As mulheres também costumam correr risco de violência sexual após catástrofes naturais, como terremotos e enchentes, ou seja, sempre que haja distúrbios temporários da ordem social. O estudo analisou países que se encontram em fase de estabilização após conflitos armados ou catástrofes, entre os quais a Bósnia e Herzegovina, os territórios palestinos, o Haiti e diversos países africanos.

O relatório das Nações Unidas sobre a população mundial se dedicou este ano ao tema da violência contra a mulher por ocasião dos 10 anos da resolução 1.325 da ONU. Com essa resolução que passou a vigorar em 2000, o Conselho de Segurança das Nações Unidas conclamou todas as partes envolvidas em guerras a proteger mulheres e meninas da violência sexual e observar seus direitos em acordos de paz.

Mortalidade materna

Além disso, o relatório aponta a falta de acesso a anticoncepcionais e a falta de cuidados médicos durante a gravidez e o parto, sobretudo em regiões em crise ou abaladas por catástrofes. As principais vítimas são mulheres das camadas mais pobres da sociedade, com baixo nível educacional, nos países em desenvolvimento.

Illustration Kinder und Müttersterblichkeit

Uma mulher com malária e seu filho esperam por ajuda médica em um hospital do Sudão

O acesso a anticoncepcionais poderia reduzir um terço da mortalidade de mães durante o parto.

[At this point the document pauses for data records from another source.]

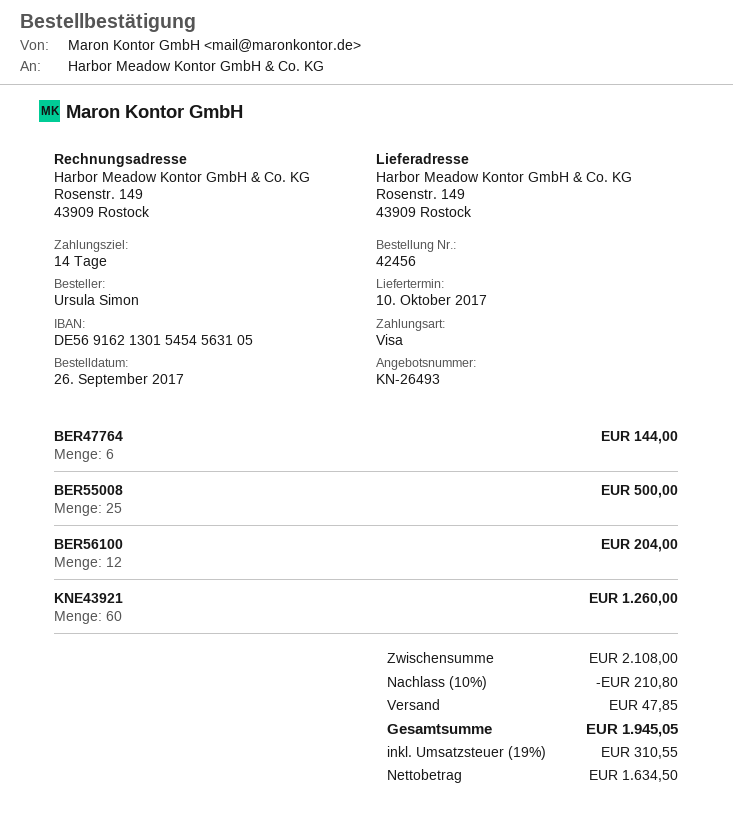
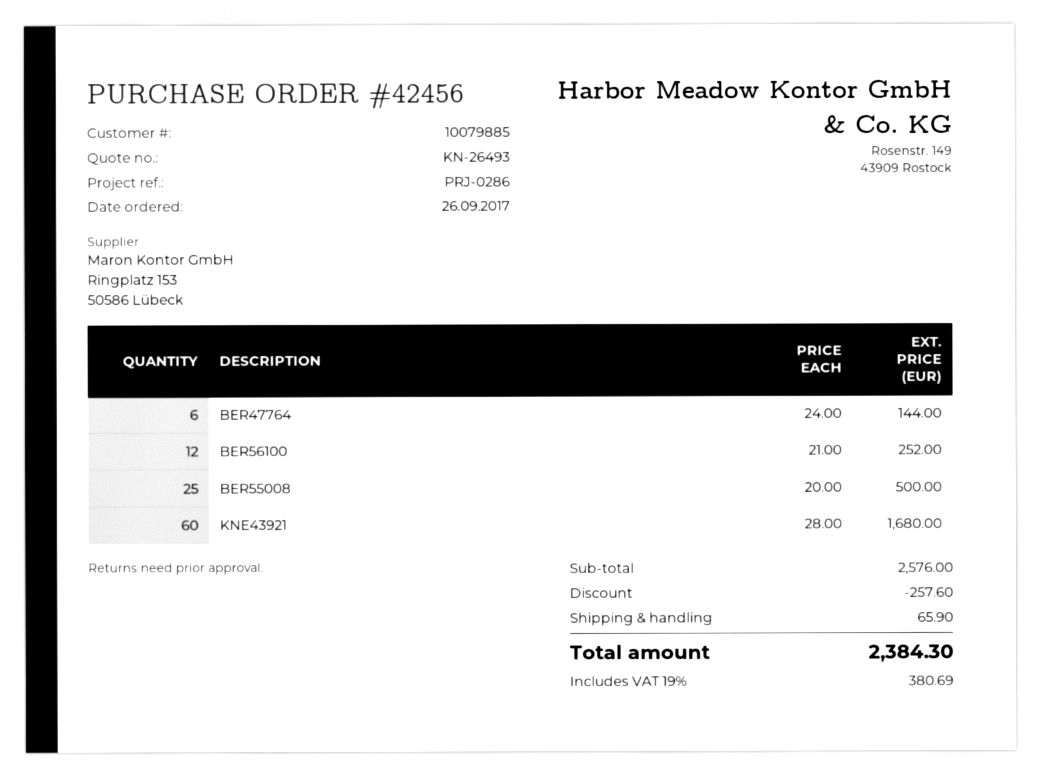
BER56100: 12 for 204.00 -> 12 for 252.00
KNE43921: 60 for 1260.00 -> 60 for 1680.00
subtotal: 2108.00 -> 2576.00
discount: 210.80 -> 257.60
shipping: 47.85 -> 65.90
tax: 19% = 310.55 -> 19% = 380.69
total: 1945.05 -> 2384.30

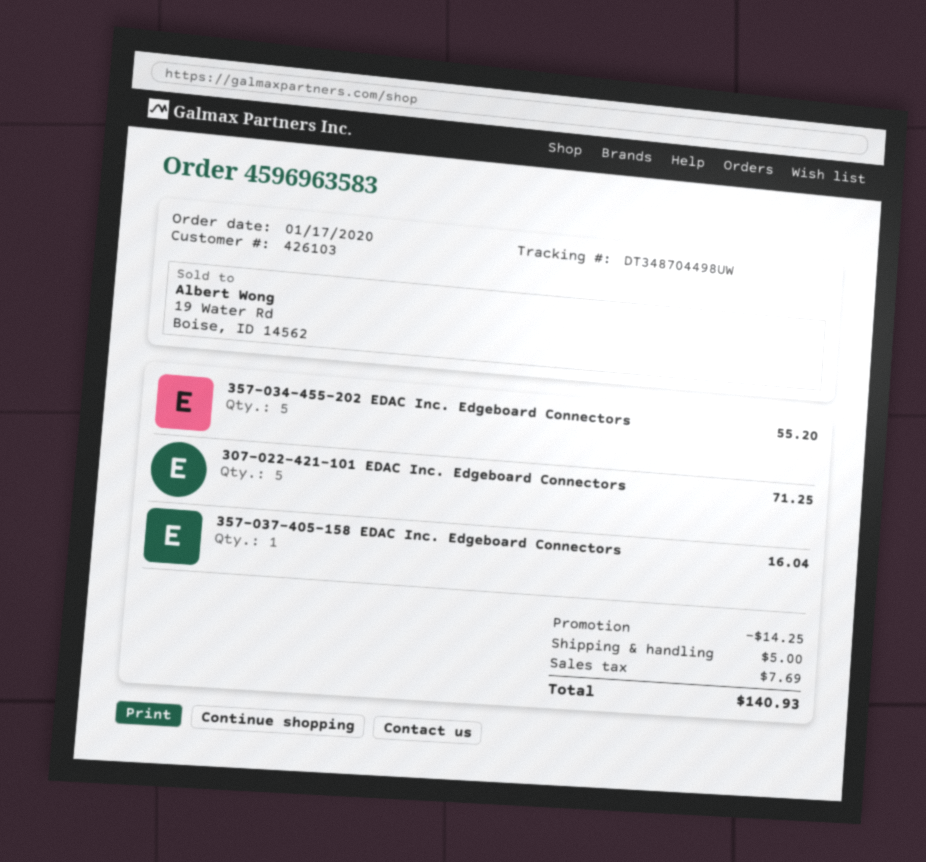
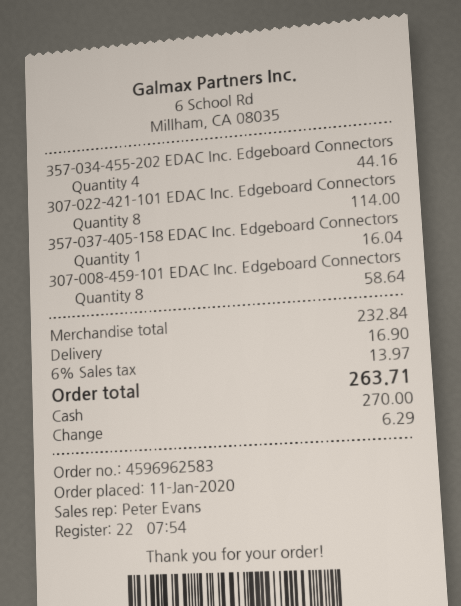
order number: 4596963583 -> 4596962583
order date: 2020-01-17 -> 2020-01-11
357-034-455-202 EDAC Inc. Edgeboard Connectors: 5 for 55.20 -> 4 for 44.16
307-022-421-101 EDAC Inc. Edgeboard Connectors: 5 for 71.25 -> 8 for 114.00
307-008-459-101 EDAC Inc. Edgeboard Connectors: none -> 8 for 58.64
discount: 14.25 -> none
shipping: 5.00 -> 16.90
tax: 7.69 -> 13.97
total: 140.93 -> 263.71

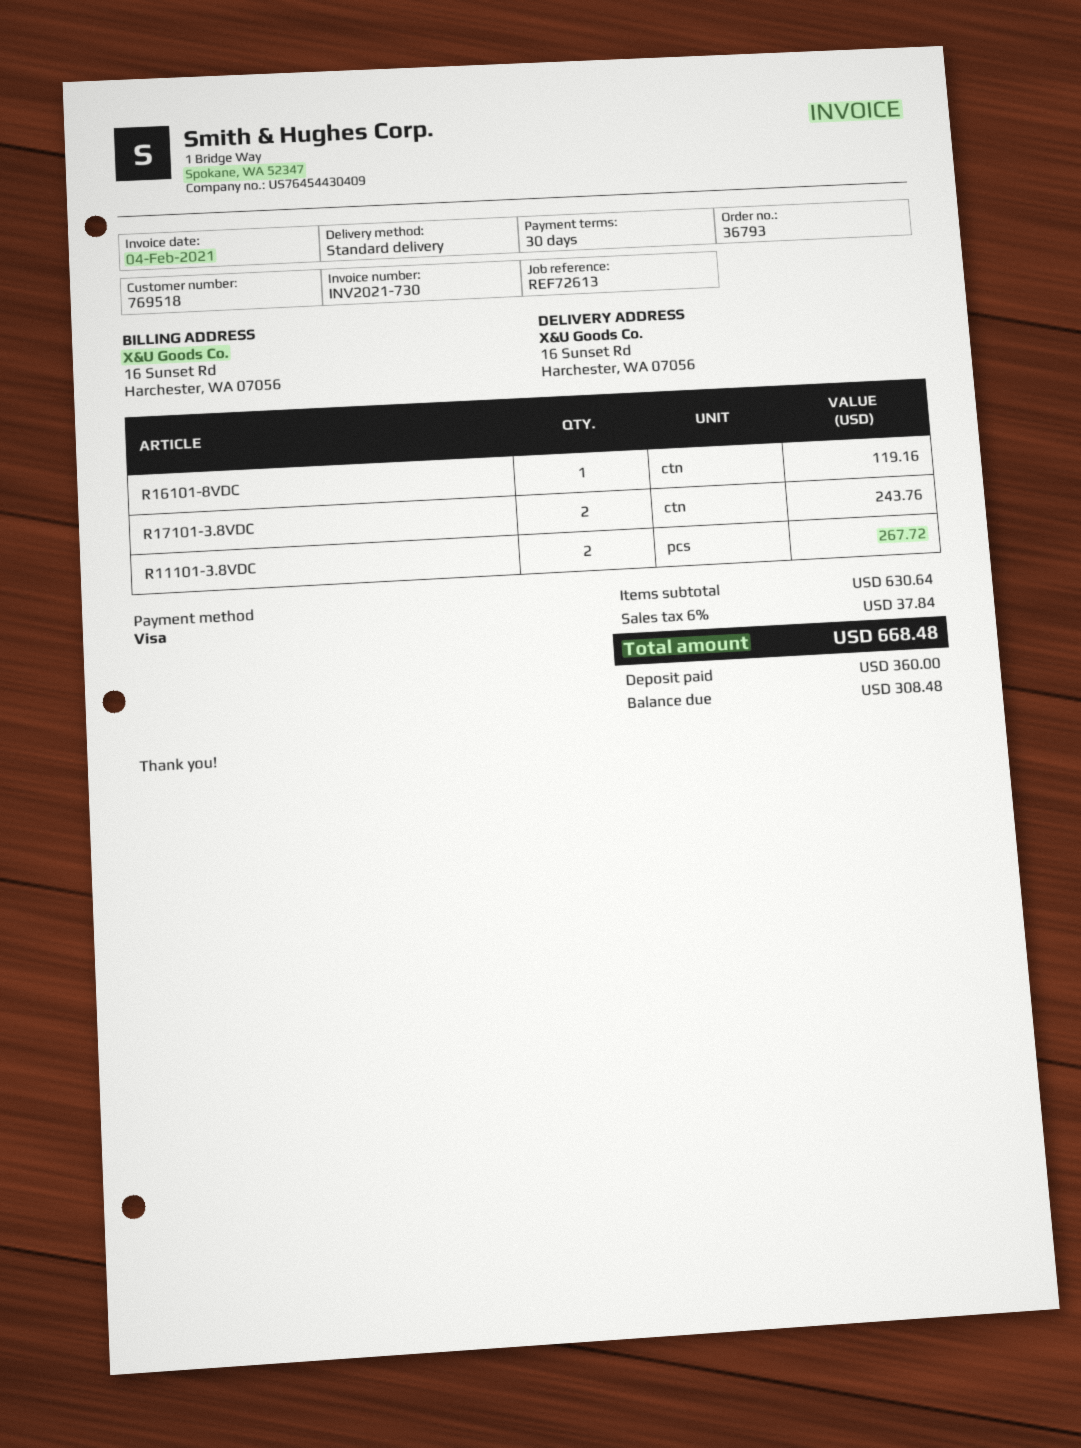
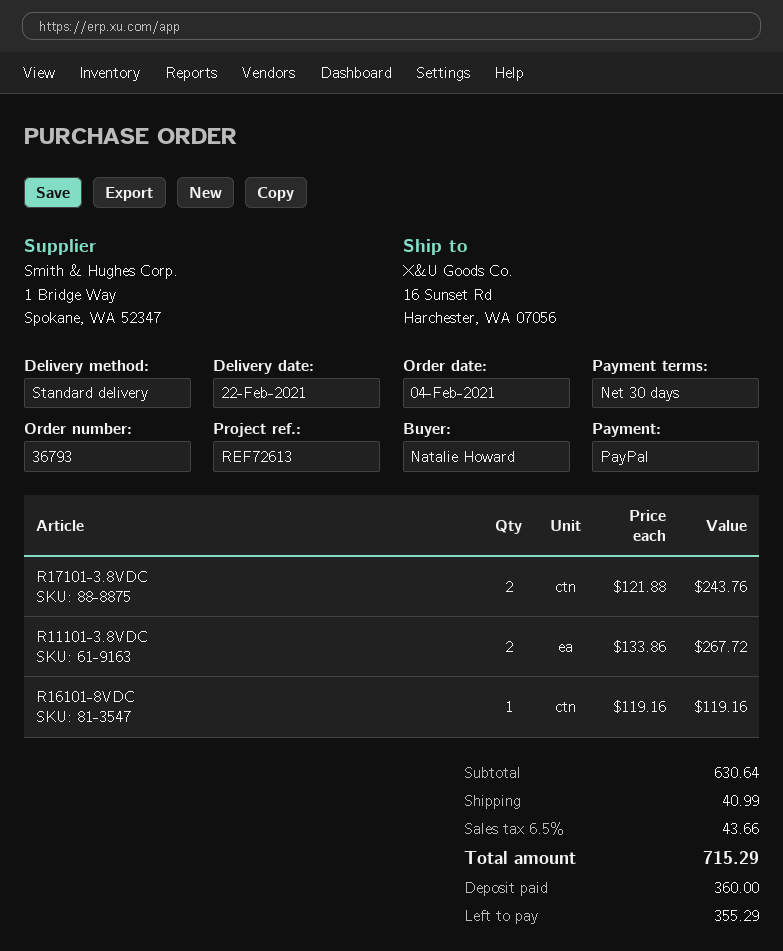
payment method: Visa -> PayPal
shipping: none -> 40.99
tax: 6% = 37.84 -> 6.5% = 43.66
total: 668.48 -> 715.29
balance: 308.48 -> 355.29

A cada dia, mil mulheres morrem em decorrência de problemas relacionados à gravidez ou ao parto; ao todo, são 350 mil mortes anuais, das quais 99% ocorridas nos países em desenvolvimento.

A maioria dessas mortes poderia ser evitada por meio de cuidados médicos, confirmou a diretora da DSW, Renate Bähr, acrescentando que apenas dois terços dos partos são acompanhados por profissionais.

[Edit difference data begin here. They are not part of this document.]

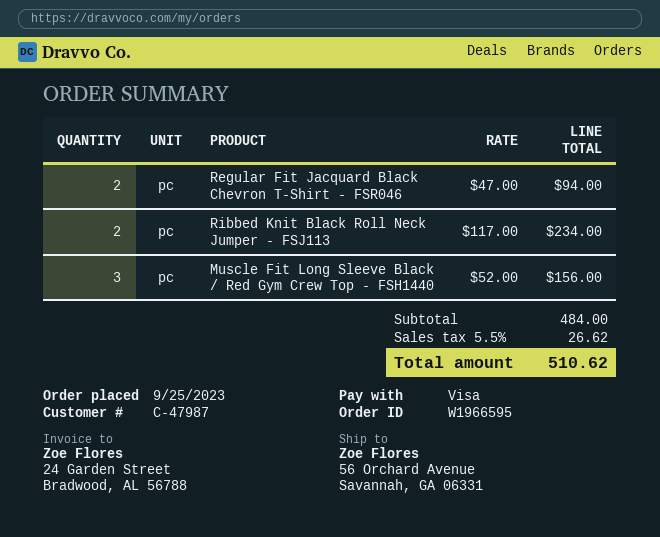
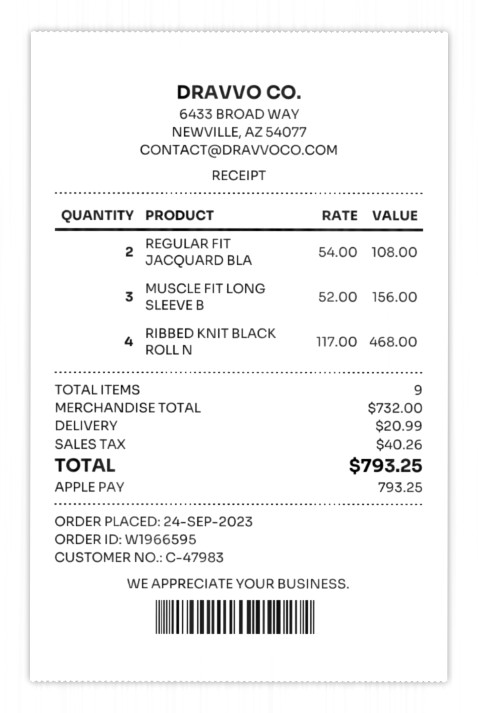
order date: 2023-09-25 -> 2023-09-24
customer number: C-47987 -> C-47983
payment method: Visa -> Apple Pay
Regular Fit Jacquard Black Chevron T-Shirt - FSR046: 2 x 47.00 = 94.00 -> 2 x 54.00 = 108.00
Ribbed Knit Black Roll Neck Jumper - FSJ113: 2 x 117.00 = 234.00 -> 4 x 117.00 = 468.00
subtotal: 484.00 -> 732.00
shipping: none -> 20.99
tax: 26.62 -> 40.26
total: 510.62 -> 793.25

Cerca de 215 milhões de pessoas interessadas em usar métodos anticoncepcionais não têm acesso a preservativos ou pílulas, informou Bähr. Nos países em desenvolvimento, 80 milhões de mulheres engravidam involuntariamente a cada ano, por não terem acesso a anticoncepcionais.

Gudrun Kopp, vice-ministra no Ministério alemão do Desenvolvimento, anunciou uma iniciativa de planejamento familiar para marcar a alta prioridade desse problema nos países em desenvolvimento. O ministério liberou um orçamento anual de 80 milhões de euros para o projeto, a ser desenvolvido em cooperação com governos locais por meio de campanhas de esclarecimento e cursos de planejamento familiar.

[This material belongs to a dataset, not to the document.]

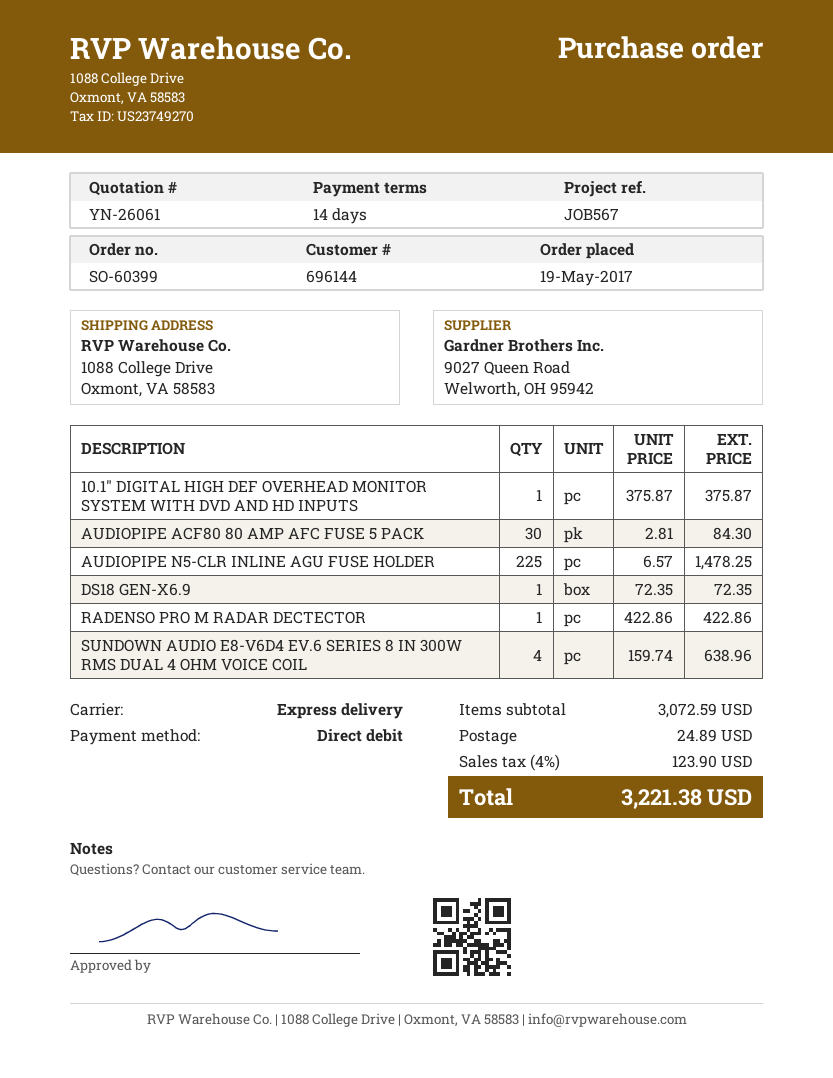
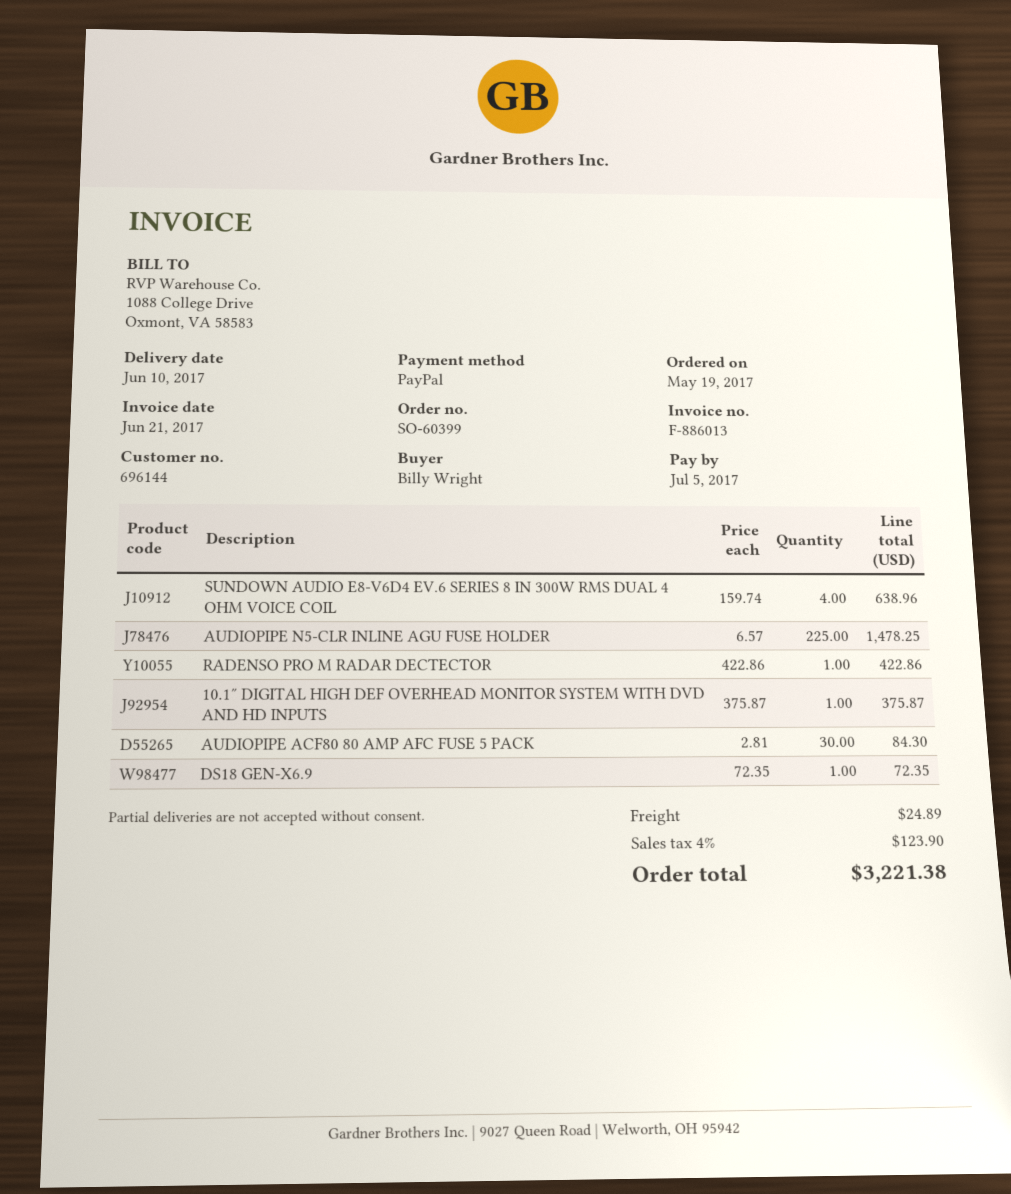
payment method: direct debit -> PayPal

População mundial daqui a quatro décadas

Segundo os prognósticos das Nações Unidas, a população mundial deverá aumentar dos atuais 6,8 bilhões de pessoas para 9,15 bilhões em 2050.

Segundo comunicou o UNFPA em Genebra, a Europa será o único continente onde o número de habitantes deverá cair nas próximas quatro décadas. Hoje, 732 milhões de pessoas vivem entre o Cabo Norte e o Estreito de Gibraltar; em 2050, serão apenas 691 milhões, apontam as estimativas da ONU. A baixa taxa de natalidade de países como a Alemanha, por exemplo, contribuirá para essa tendência.

A Ásia continuará sendo o continente mais populoso em 2050, com aproximadamente 5,2 bilhões de pessoas. Hoje se calcula que haja 4,1 bilhões de asiáticos. Quanto à África, o número de habitantes deverá duplicar para 2 bilhões dentro de 40 anos.